**Task objective:** Print every line below exactly. Skip the pictures.

**Material provided:**
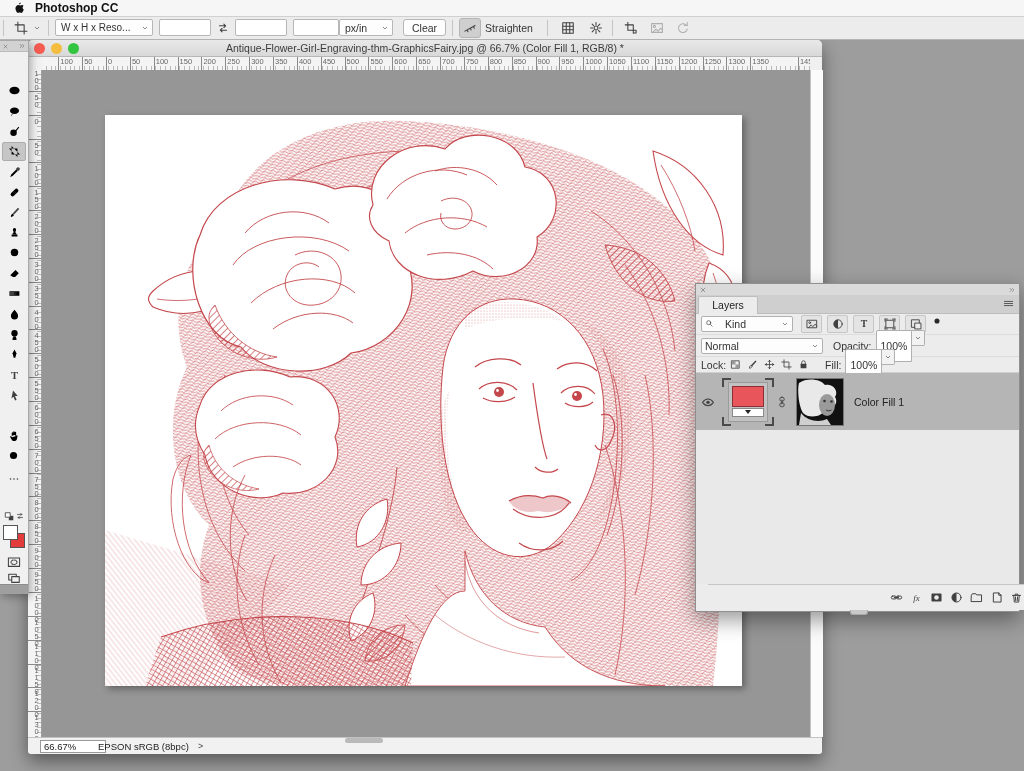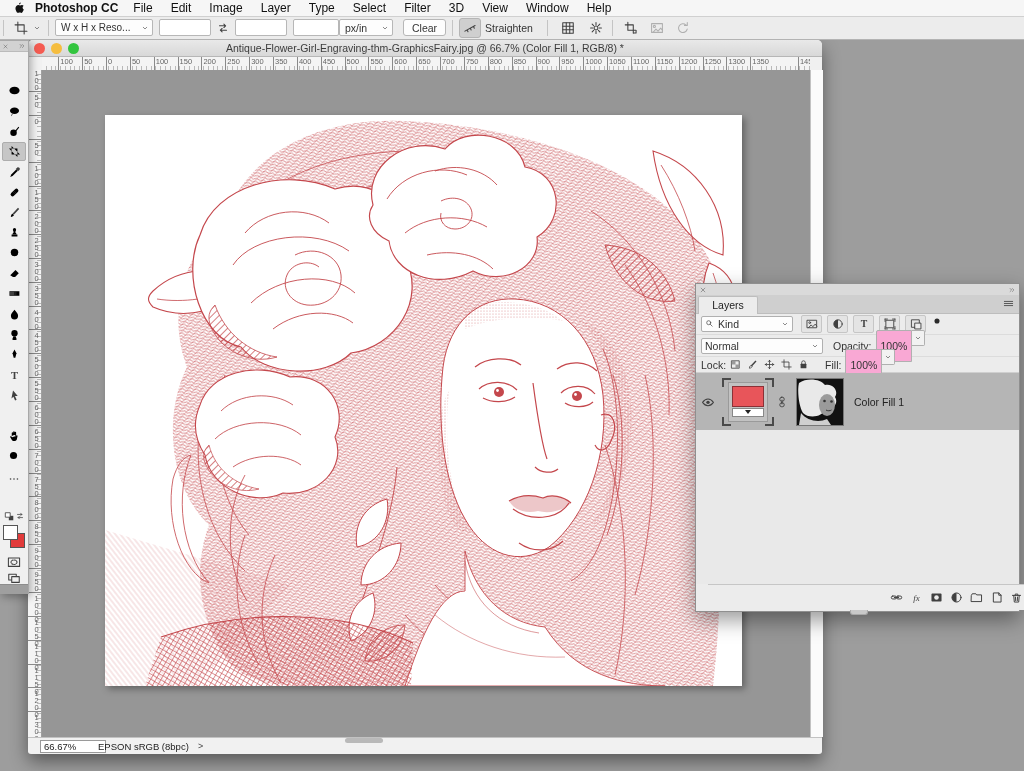--- a/index.html
+++ b/index.html
@@ -133,19 +133,6 @@
       </svg>
   </span>
   <span id="app-name">Photoshop CC</span>
-  <span id="menu-items" style="display:flex">
-      <span class="menu-item">File</span>
-      <span class="menu-item">Edit</span>
-      <span class="menu-item">Image</span>
-      <span class="menu-item">Layer</span>
-      <span class="menu-item">Type</span>
-      <span class="menu-item">Select</span>
-      <span class="menu-item">Filter</span>
-      <span class="menu-item">3D</span>
-      <span class="menu-item">View</span>
-      <span class="menu-item">Window</span>
-      <span class="menu-item">Help</span>
-    </span>
 </div>
 
 <div id="optionsbar" class="abs">

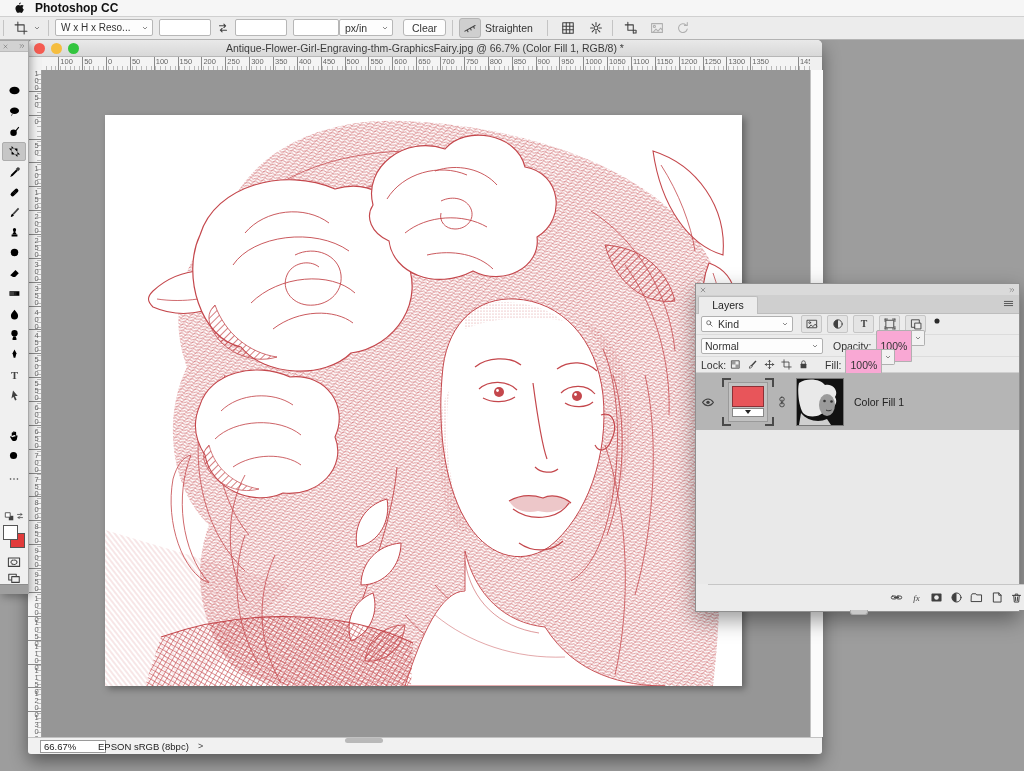--- a/index.html
+++ b/index.html
@@ -635,7 +635,7 @@
 
   <div class="lp-row abs" style="top:29px;height:22px">
     <div class="lp-select" style="width:92px;justify-content:space-between">
-      <span style="display:flex;align-items:center;gap:4px">
+      <span style="display:flex;align-items:center;gap:11px">
         <span class="ic">
             <svg width="9" height="9" viewBox="0 0 16 16">
               <circle cx="6.6" cy="6.6" r="3.6"></circle>

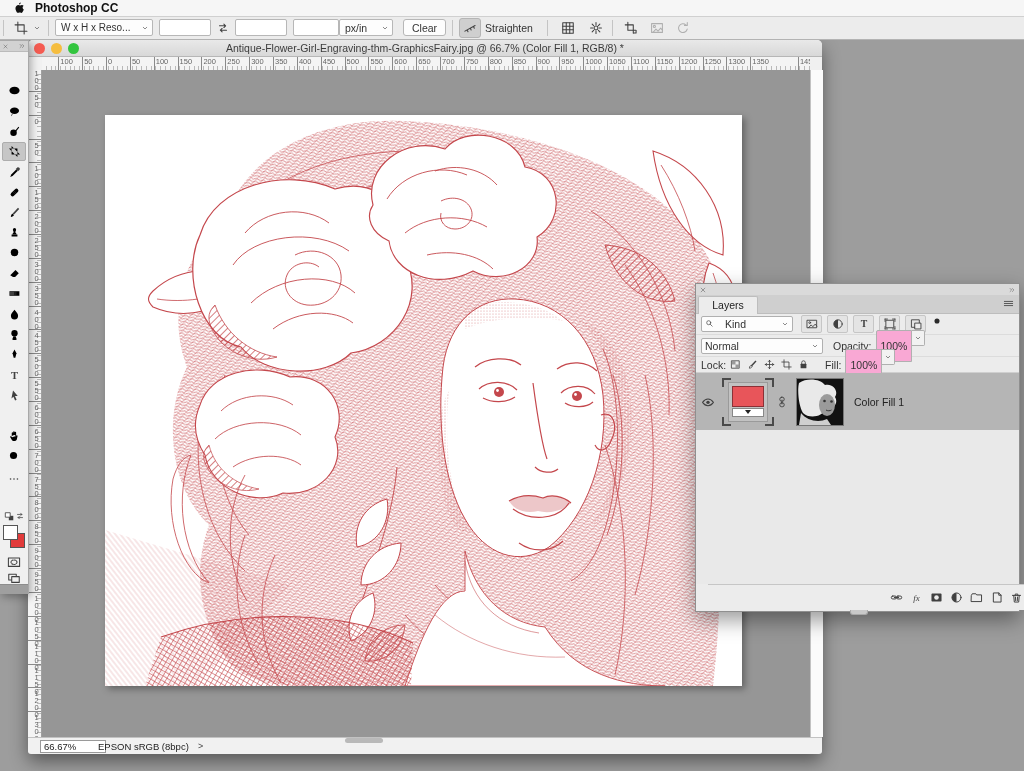--- a/index.html
+++ b/index.html
@@ -96,7 +96,7 @@
           border-bottom:1px solid #dcdcdc;box-sizing:border-box;padding:0 5px;gap:4px}
   .lp-select{height:16px;background:#fdfdfd;border:1px solid #b0b0b0;border-radius:2px;
              display:flex;align-items:center;padding:0 3px;gap:3px;box-sizing:border-box}
-  .lp-valbox{height:32px;background:#f9a8d4;border:1px solid #b0b0b0;border-radius:2px 0 0 2px;
+  .lp-valbox{height:32px;background:#ffffff;border:1px solid #b0b0b0;border-radius:2px 0 0 2px;
              display:flex;align-items:center;padding:0 4px;box-sizing:border-box}
   .lp-valdrop{height:16px;width:13px;background:#f2f2f2;border:1px solid #b0b0b0;border-left:none;
               border-radius:0 2px 2px 0;display:flex;align-items:center;justify-content:center;box-sizing:border-box}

**Expected answer:**
--- a/index.html
+++ b/index.html
@@ -133,19 +133,6 @@
       </svg>
   </span>
   <span id="app-name">Photoshop CC</span>
-  <span id="menu-items" style="display:flex">
-      <span class="menu-item">File</span>
-      <span class="menu-item">Edit</span>
-      <span class="menu-item">Image</span>
-      <span class="menu-item">Layer</span>
-      <span class="menu-item">Type</span>
-      <span class="menu-item">Select</span>
-      <span class="menu-item">Filter</span>
-      <span class="menu-item">3D</span>
-      <span class="menu-item">View</span>
-      <span class="menu-item">Window</span>
-      <span class="menu-item">Help</span>
-    </span>
 </div>
 
 <div id="optionsbar" class="abs">

--- a/index.html
+++ b/index.html
@@ -635,7 +635,7 @@
 
   <div class="lp-row abs" style="top:29px;height:22px">
     <div class="lp-select" style="width:92px;justify-content:space-between">
-      <span style="display:flex;align-items:center;gap:4px">
+      <span style="display:flex;align-items:center;gap:11px">
         <span class="ic">
             <svg width="9" height="9" viewBox="0 0 16 16">
               <circle cx="6.6" cy="6.6" r="3.6"></circle>

--- a/index.html
+++ b/index.html
@@ -96,7 +96,7 @@
           border-bottom:1px solid #dcdcdc;box-sizing:border-box;padding:0 5px;gap:4px}
   .lp-select{height:16px;background:#fdfdfd;border:1px solid #b0b0b0;border-radius:2px;
              display:flex;align-items:center;padding:0 3px;gap:3px;box-sizing:border-box}
-  .lp-valbox{height:32px;background:#f9a8d4;border:1px solid #b0b0b0;border-radius:2px 0 0 2px;
+  .lp-valbox{height:32px;background:#ffffff;border:1px solid #b0b0b0;border-radius:2px 0 0 2px;
              display:flex;align-items:center;padding:0 4px;box-sizing:border-box}
   .lp-valdrop{height:16px;width:13px;background:#f2f2f2;border:1px solid #b0b0b0;border-left:none;
               border-radius:0 2px 2px 0;display:flex;align-items:center;justify-content:center;box-sizing:border-box}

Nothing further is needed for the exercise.